Noah in Context

All of the hubbub about the new Noah movie has me thinking about what the Noah story was actually suppose to do in its canonical context in the “Primordial” history of Genesis (1-11). I teach a monthly class called “Re-Reading Scripture”  for those who want more than you usually get from a Sunday morning church Bible study. My hope is to give the students a touch of seminary-level education.

In a couple of recent classes, we explored the early chapters of Genesis and—as I always do—I try to stay with exegesis. In fact, what I usually want for the students is that they might experience the text in the shape they find it in their Bibles. So one of the driving questions for me is “How was this story intended to be heard as it is now–however it got here?”

I recently discovered that the narrative of Genesis 1-11 has an amazing symmetry I had never seen before.   discovered that, in fact, Genesis contains two creation stories, but I not thinking the E and J stories of the first two chapters. Rather the entire text Genesis 1-11 can be outline into two halves with the Noah story marking the second “creation” story, thus indicating that the Noah story is intentionally positioned in a much larger narrative.

First Half: Creation to the Flood (Ten Generations)

  1. Creation (1-2)
    1. Deeps (1.2)
    2. Blessing (1.22)
    3. Mandate (1.28)
    4. Food (1.29-30)
    5. Adam worked the ground (2.15)
  2. Adam and Eve Ate Fruit of the Tree (3)
    1. Fruit of the Tree (3.1-7)
    2. Nakedness Exposed (3.7)
  3. Cain Sinned and Cursed (4)
    Genealogy: Adam to Noah (5)
    Sons of God (6.1-4)

    1. Divine-human mix (6.1-2)
    2. Men of a name [Heb. shem] (6.4)
    3. Flood (6.5-7.24)

Result:  Creation Undone

Second Half: Noah to the Ancestors (Ten Generations)

  1. Re-Creation (8.1-9.17)
    1. Deeps (8.2)
    2. Blessing (8.17)
    3. Mandate (9.1-2, 7)
    4. Food (9.3)
    5. Noah worked the ground (9.20)
  2. Noah Drank Fruit of the Vine (9.18-28)
    1. Wine (9.20-21)
    2. Nakedness viewed (9.21-23)
  3. Ham Sinned and Cursed (9.25-27)
  4. Genealogy: Sons of Noah (10)
  5. Tower of Babel (11.1–9)
    1. Reach Heaven (11.4)
    2. Make a Name [shem]  (11.4)
  6. Genealogy of Shem [shem] (11.10-26

New Direction: God will make Abram’s name [shem] great (12.2)

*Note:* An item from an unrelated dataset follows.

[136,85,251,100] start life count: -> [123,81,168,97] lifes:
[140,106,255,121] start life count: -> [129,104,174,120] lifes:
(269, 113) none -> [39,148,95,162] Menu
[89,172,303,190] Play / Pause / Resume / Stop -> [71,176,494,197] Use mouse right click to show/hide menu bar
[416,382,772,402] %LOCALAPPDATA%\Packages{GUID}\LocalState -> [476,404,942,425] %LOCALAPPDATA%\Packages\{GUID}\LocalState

Though I liked to say I discovered this on my own, I did not. I found it in Barry L. Bandstra, Reading the Old Testament: Introduction to the Hebrew Bible (4th ed.; Belmont, Calif.: Wadworth 2009), 73. If it goes back to earlier Old Testament scholars, he does not say.

This outline did a couple of things for me. First, it shows that Genesis 1-11 can be read as a unified narrative rather than a patch work of  pieces from a variety of sources. This not to deny that such is the case, but only that—in final analysis—the text has a cohesiveness and a logic that argues for intentionality in arrangement.

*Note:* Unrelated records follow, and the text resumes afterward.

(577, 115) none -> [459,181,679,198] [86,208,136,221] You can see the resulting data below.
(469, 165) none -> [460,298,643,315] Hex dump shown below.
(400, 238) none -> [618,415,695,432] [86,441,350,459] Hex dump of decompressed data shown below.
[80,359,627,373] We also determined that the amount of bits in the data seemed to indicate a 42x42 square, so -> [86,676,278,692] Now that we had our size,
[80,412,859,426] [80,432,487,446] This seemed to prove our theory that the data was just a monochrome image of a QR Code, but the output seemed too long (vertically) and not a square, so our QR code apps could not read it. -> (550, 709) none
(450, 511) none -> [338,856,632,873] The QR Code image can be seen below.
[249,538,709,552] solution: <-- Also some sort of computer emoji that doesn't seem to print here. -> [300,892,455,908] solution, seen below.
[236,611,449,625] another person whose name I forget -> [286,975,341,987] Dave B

More importantly, as a unified narrative, the Noah story is but a piece of the overall goal of the text. In this reading, the Noah story represents a second act on the part of God to set his rather feisty creatures in the right direction. The text argues that though God gave humans a second chance, they nonetheless returned to old habits, dispositions, and inclinations. The Noah stor, from this vantage point, is a retelling of the Adam and Eve saga. The outcome of both is nakedness. They, Adam, Eve, and Noah, are exposed for who they really are and it’s not good.

Finally, the  story of Noah is framed as a story of grace (I know a lot of folks died). But the Noah story represents a new beginning for humanity, the real “grace” in the story is not human response to divine gracy but rather God’s decisions to forgo another cleansing, but rather to work slowly with his creation by choosing one person (Shem) the then work through his family (Abraham’s) to accomplish God’s goals.

Against the other “Noah stories” available in the ancient near east, the biblical Noah story had a particular tale to tell but the story did not end in itself.